Today I am going to go over:

  • Different applications of models and formulae in Swift

  • Machine learning concepts

  • Using Swift to solve some problems (that we usually do not get to see during our day-to-day work, building Mac and mobile apps), such as:

    • Calculating a ranking system for data points based on preexisting scores

    • Creating a classifier for text using probabilities derived from our training data that we already know the classification for

    • Using a naive summarization algorithm to summarize paragraphs of text by surfacing only the most important and most relevant texts from the whole document

    • Creating a Markov chain text generator by creating a model, teaching it our entire data set, and then traversing through our model to generate text

Our Dataset (1:59)

Our data set will be anime descriptions, titles and ratings.

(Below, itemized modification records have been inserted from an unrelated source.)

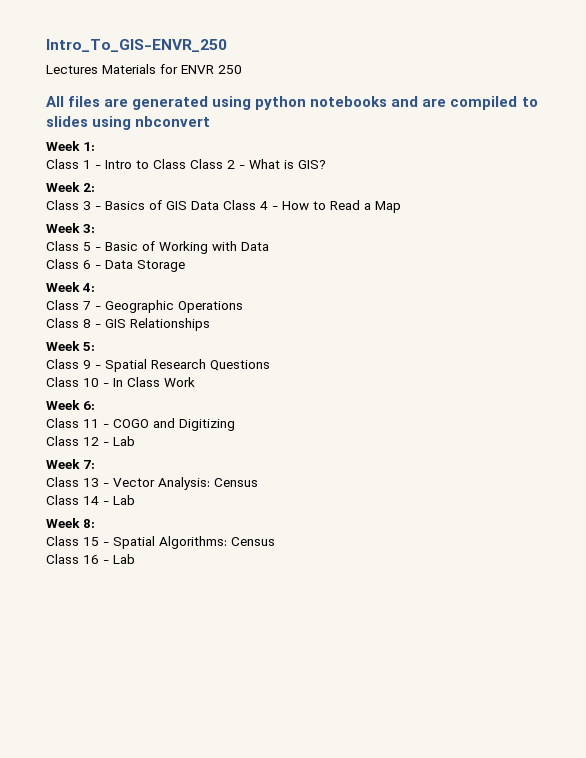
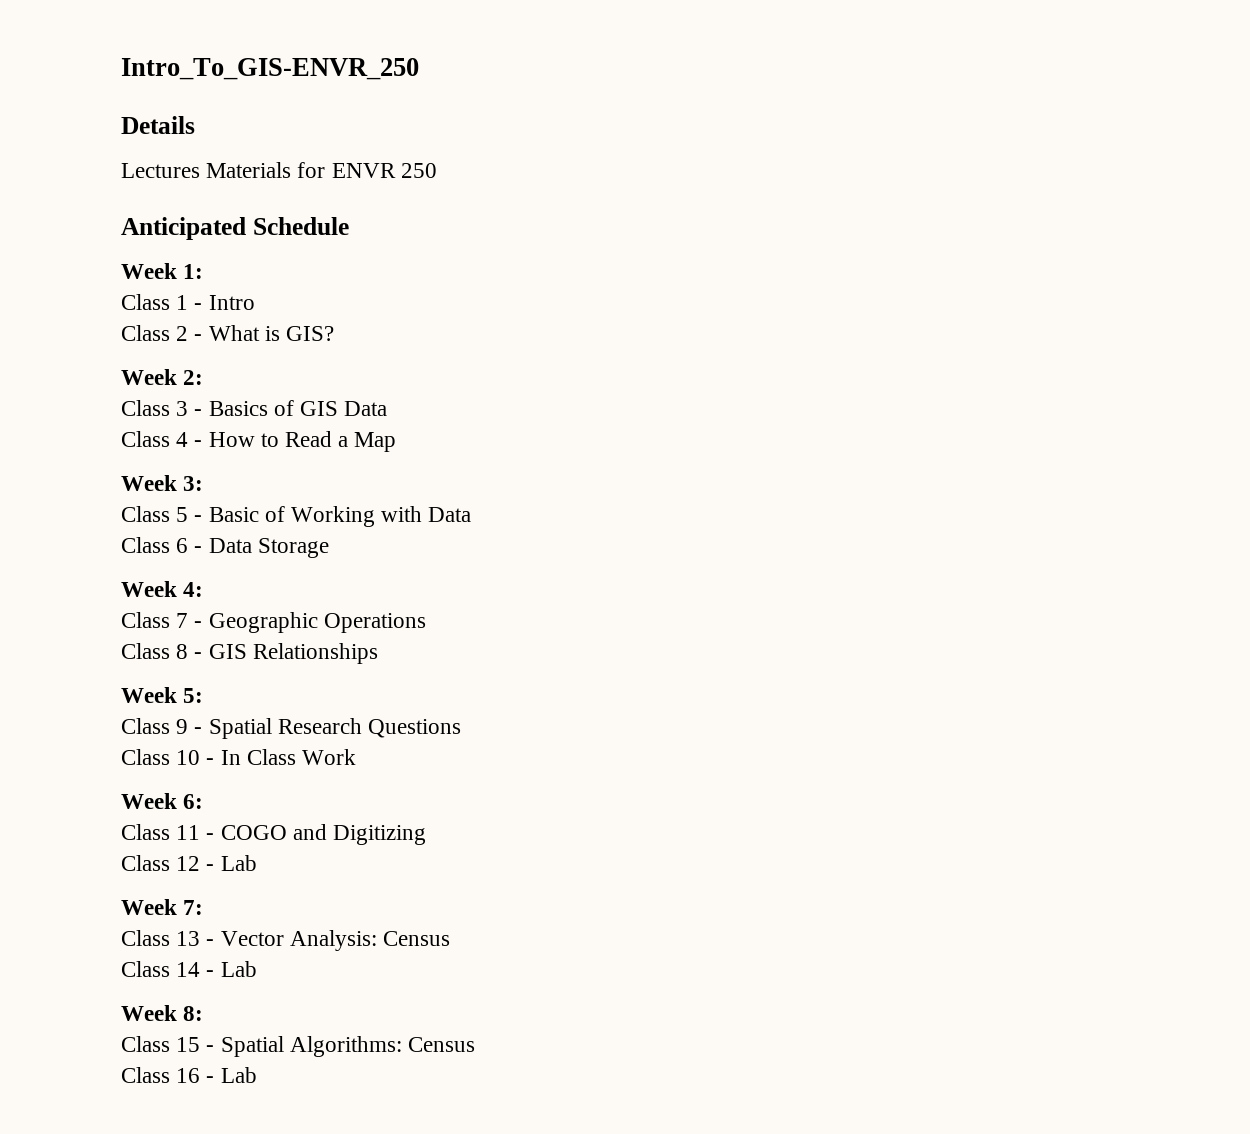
+ Details
- All files are generated using python notebooks and are compiled to slides using nbconvert
+ Anticipated Schedule
- Class 1 - Intro to Class Class 2 - What is GIS?
+ Class 1 - Intro
+ Class 2 - What is GIS?
- Class 3 - Basics of GIS Data Class 4 - How to Read a Map
+ Class 3 - Basics of GIS Data
+ Class 4 - How to Read a Map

In the end, we will have a library that can rank different anime according to ratings, classify what genre an anime is in based on its description, create new descriptions and titles for fake anime, and summarize long descriptions of anime into terse, concise summaries.

Rating (2:53)

Let’s talk about calculating a rating. I’m not the greatest expert at anime, so when I choose a show, it is usually because one of my friends has recommended it. But this is the age of the internet, and word of mouth is dead. Let’s see how we can automate rankings so we can avoid relying on people.

Our problem is that we need to sort items (i.e. anime titles) by rank. We are given the number of positive and negative votes. However, we cannot be sure that the rating we get from those votes is accurate. When I say “accurate”, I mean how close the observed score is to what its true score is. And when I say “true score”, I mean the score it would have if everybody saw it and everybody rated it, and did not (for example) accidentally click the wrong button. We have to account for the overall quantity of votes. We can assume that as we get more votes, we can be more confident about the rating being exactly what we are observing.

We’ll use the lower bound of a Wilson score interval (one among other possible solutions). We want to use a system that is skeptical about any rating that is based on very few votes.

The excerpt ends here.